I fail to see the point in using 'past papers' for revision/teaching/tutoring though. Surely you should work on the actual 'topics' that need to be mastered. Within the 'topics', show the child the various types of questions that might come up.

This was KS1 SATS so doubly absurd: We kept getting 'past papers' home as homework. So not for assessment, not for exam technique, time management, exam conditions. No, it was meant for improving the children's abilities.
So first time, DS went through the questions and I noticed that he struggled with something e.g. the one question in the paper on 'fractions'. Surely that should mean he should do some 'revision' on fractions, either at school or at home? Nope, all that is provided from school is another 'past paper'. So DS goes through a whole paper full of 'easy' questions (learning that it is a bit boring, and not worth concentrating) in order to get ONE question with which to practise his weak spot.
Conversely, the kids that struggled with many topics, would probably have improved much more by 'revising' each topic, one at a time, until fairly solid, rather than doing one or two questions on each topic and keeping on not getting them.
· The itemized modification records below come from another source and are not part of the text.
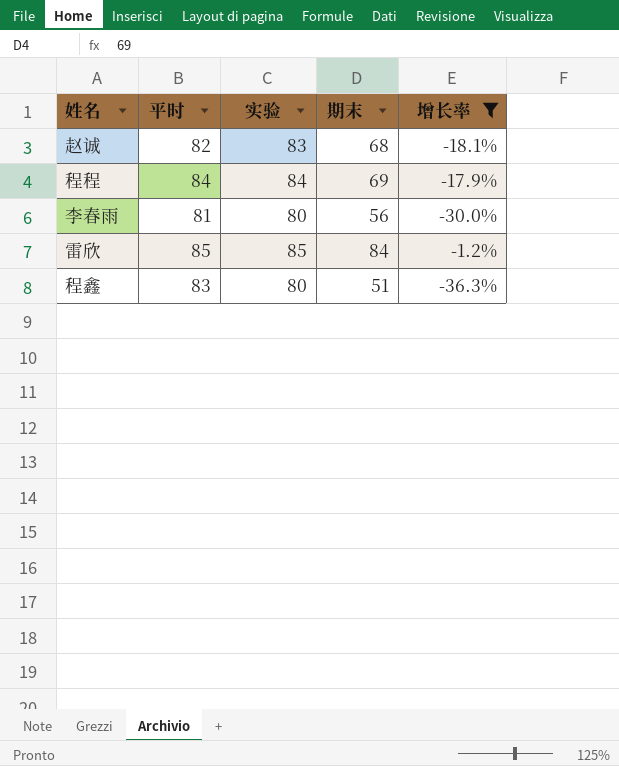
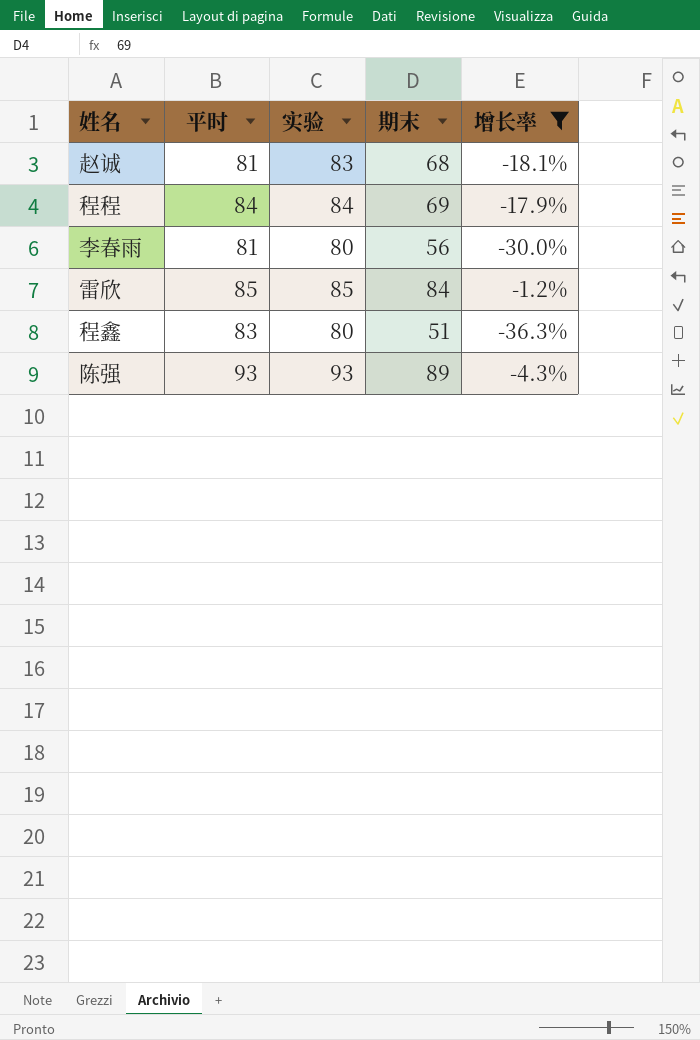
赵诚 | 平时: 82 -> 81
row 陈强: none -> 93 | 93 | 89 | -4.3%

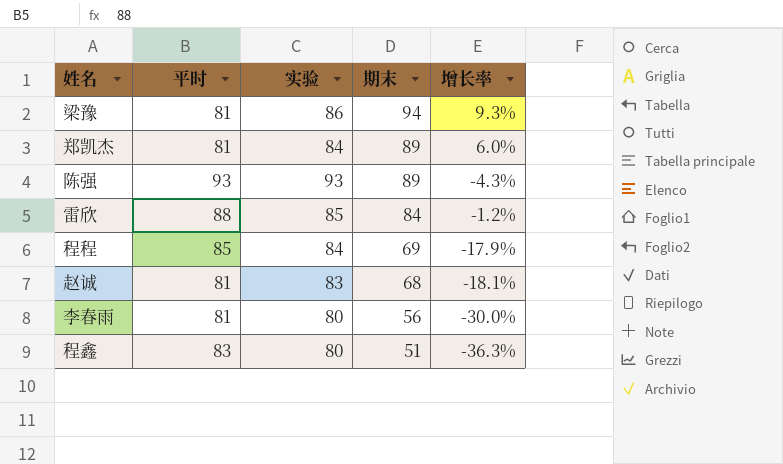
filter: 增长率 <= -1.2% -> none
row order: none -> 期末 descending
雷欣 | 平时: 85 -> 88
程程 | 平时: 84 -> 85

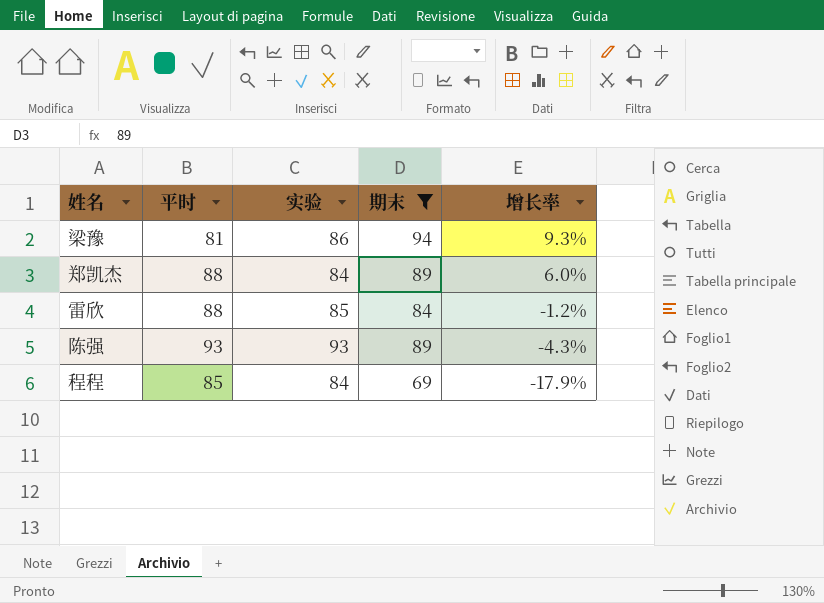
filter: none -> 期末 >= 69
row order: 期末 descending -> 增长率 descending
郑凯杰 | 平时: 81 -> 88

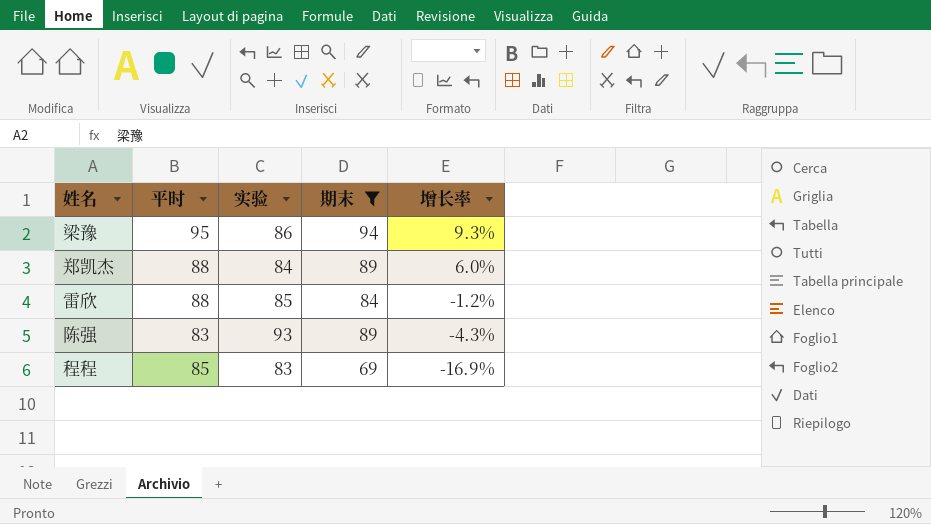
梁豫 | 平时: 81 -> 95
陈强 | 平时: 93 -> 83
程程 | 实验: 84 -> 83
程程 | 增长率: -17.9% -> -16.9%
Weighing the pig won't make it fatter.

Fine if you use your weighing results, analyse them, and work out what needs to change in the pig's diet. (In other words, work out what a child needs to improve on, and provide them with targetted exercises). Pretty useless if you just put the pig on the scale again a week later (give the child another past paper).

Or is there something about doing 'past papers' that I do not understand? (Honest question!)

It seems to me that actually (even if not thus intended), school is asking you to revise/tutor more effectively, by using better methods than simply going over past papers. Sound advice IMO.

MaisyPops · 23/02/2018 17:55

Or is there something about doing 'past papers' that I do not understand? (Honest question!)
Time and a place thing (but anything I'm about to say is from a secondary perspective).
Too much testing and not enough teaching is a ridiculous waste of everyone's time.
Weighing a pig doesn't make it fatter.
Mock papers can be useful for timings (our exam is 2h15mins!!)
Replicating exam conditions can actually get the best out of pupils vs 'oh we're doing an essay in class'.
It's good to use them diagnostically but I find a closed book knowledge quiz much better for that and quicker ti mark.
If you're going to do a mock question actually plan intervention before it.
Death by mock questions doesn't improve grades. All it does is embed habits. If you don' change the habits then all you do is solidify errors.

I much prefer planning literature essays, recall revision, speed writing short extracts of answers with my gcse classes. Plus it also teaches them how to revise effectively at home.

user789653241 · 23/02/2018 18:30

I think ks1 and ks2 is quite different, brilliotic.
KS1 sats are not timed, results are only a part of TA, and school will be trying it to make it less special thing as as possible. So, doing past papers and getting familiar with test booklet and question types may be a good thing. Though I agree, they should use the info to help children with different weakness.

Coconut0il · 23/02/2018 20:29

I'm a TA in Y6, we did a run through of the test week last week. We didn't do it to identify strengths and weaknesses, we already know those. We did it so the children would know what the week would be like. To see the what the paper looks like, what they will have on their desks, the types of questions they'll be asked, the timings. Even the different arrangement of the tables on the Monday caused a fuss.
We used the 2016 papers, if any children had had to do those more than once I'd feel very sorry for them.